Par Rédaction Sport24.com, 22-09-2008
Invaincu ce week-end et véritable trublion de l’équipe américaine, Boo Weekley , pour sa première apparition en Ryder Cup, s’est révélé un élément clé sur et en dehors du parcours. Rencontre avec un des personnages les plus déjantés de la planète golf.
Thomas Cauffre
Notre envoyé spécial à Louisville
La foule vous adore. Comment cette énergie vous a-t-elle porté ?

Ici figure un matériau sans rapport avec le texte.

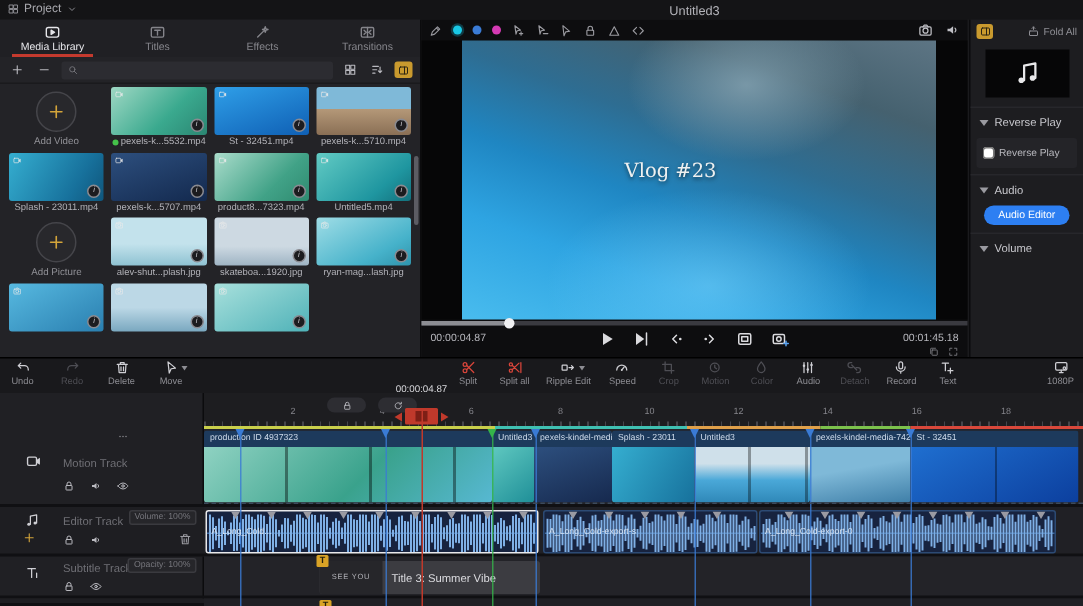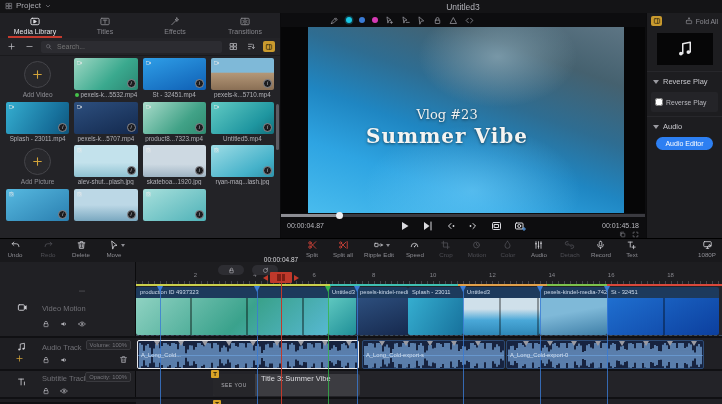"Search..." input { html: <input> -> none }
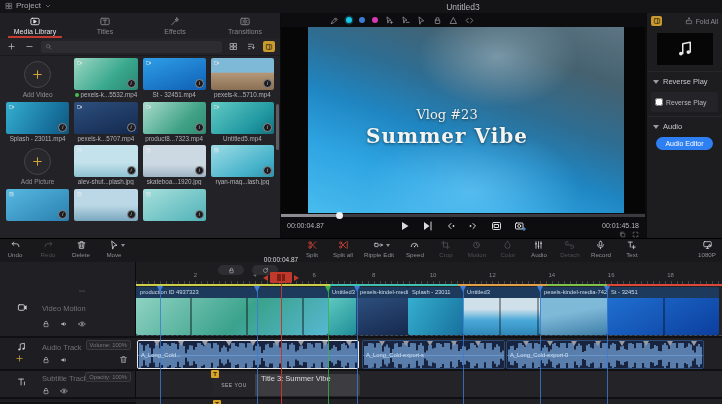"Vlog #23" .center { padding-left: 44px -> none }
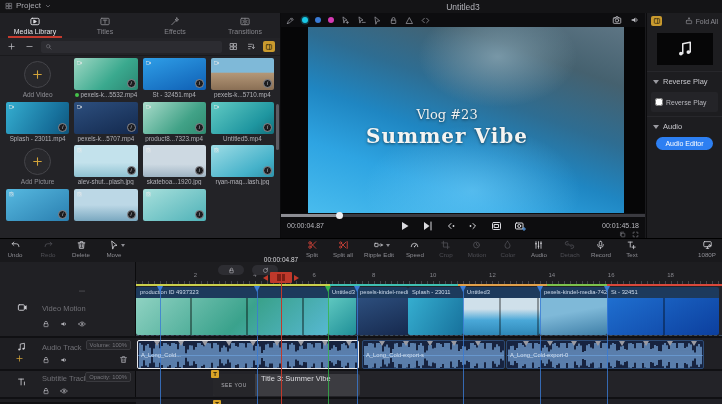"Summer Vibe" div.ovl { html: <div>Summer Vibe</div> -> none }
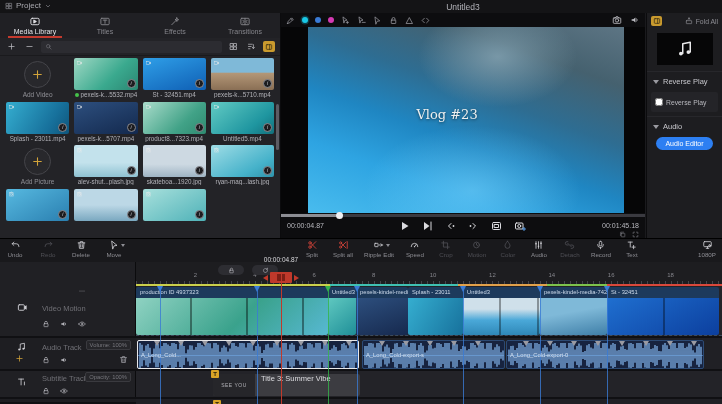"Volume" div.rsec { html: none -> <div> <span></span> <span>Volume</span> </div> }
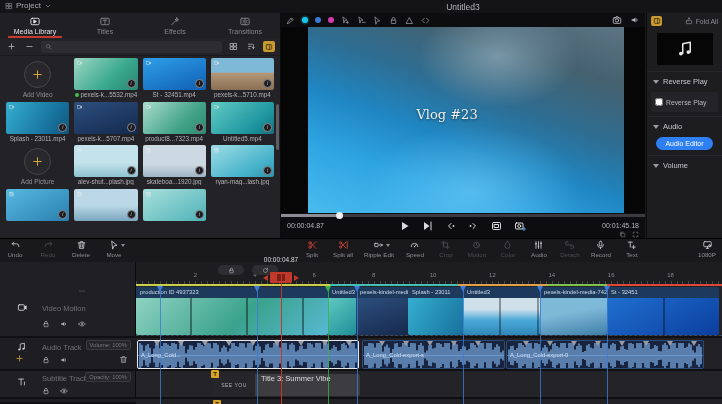"Video Motion" span.hname { text: Video Motion -> Motion Track }
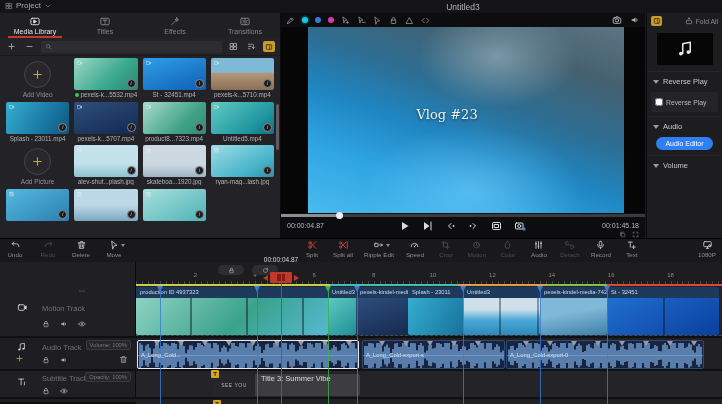"Audio Track" span.hname { text: Audio -> Editor }
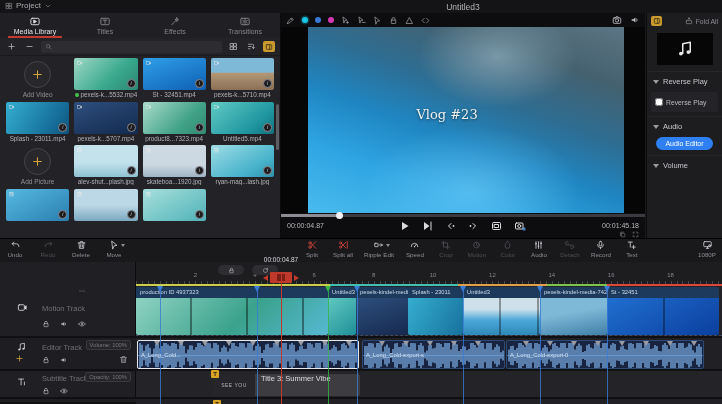"Title 3: Summer Vibe" .sclip { align-items: none -> center }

Boo Weekley : Je m’en suis nourri toute la semaine. Voilà ce qui s’est passé. J’ai du mal à vous expliquer comment tout cela coule dans mes veines mais c’est exactement ça. C’est un sentiment irréel, c’est incroyable. J’agite mes bras et lorsqu’ils crient mon nom et prononcent les lettres U-S-A je sens mon corps parcouru par des frissons surnaturels et l’adrénaline m’envahit.
Vous nous avez dit que vous préférez chasser que jouer au golf. Et la Ryder Cup, ce n’est pas encore plus fort que la chasse ?
Boo Weekley : Oui je préfère être ici je suis plus à mon aise dans cette ambiance de folie. J’adore la Ryder Cup. C’est énorme je n’arrive pas à y croire. Je crois que plus nous passons du temps ensemble plus nous sommes proches. Je pense qu’on forme carrément une famille et c’est ce qui a manqué lors des précédentes éditions. Il fallait retrouver les éclats de rire et se chambrer. Paul Azinger a réussi à créer cette ambiance et cela nous a bien aidés. Il a fait en sorte qu’on joue au ping-pong et au baby-foot de manière à ce qu’on partage des moments de détente. Avec ça, si nous n’étions pas parvenu à l’emporter, c’eut été simplement de notre faute !
Après votre mise en jeu sur le 1 en simples, vous avez enjambé votre driver en simulant une course de chevaux. Pourquoi ?
Boo Weekley : Parce que je voulais gagner mon match le plus vite possible et ici c’est la patrie du cheval. J’étais pressé de faire la fête avec tous ces gens.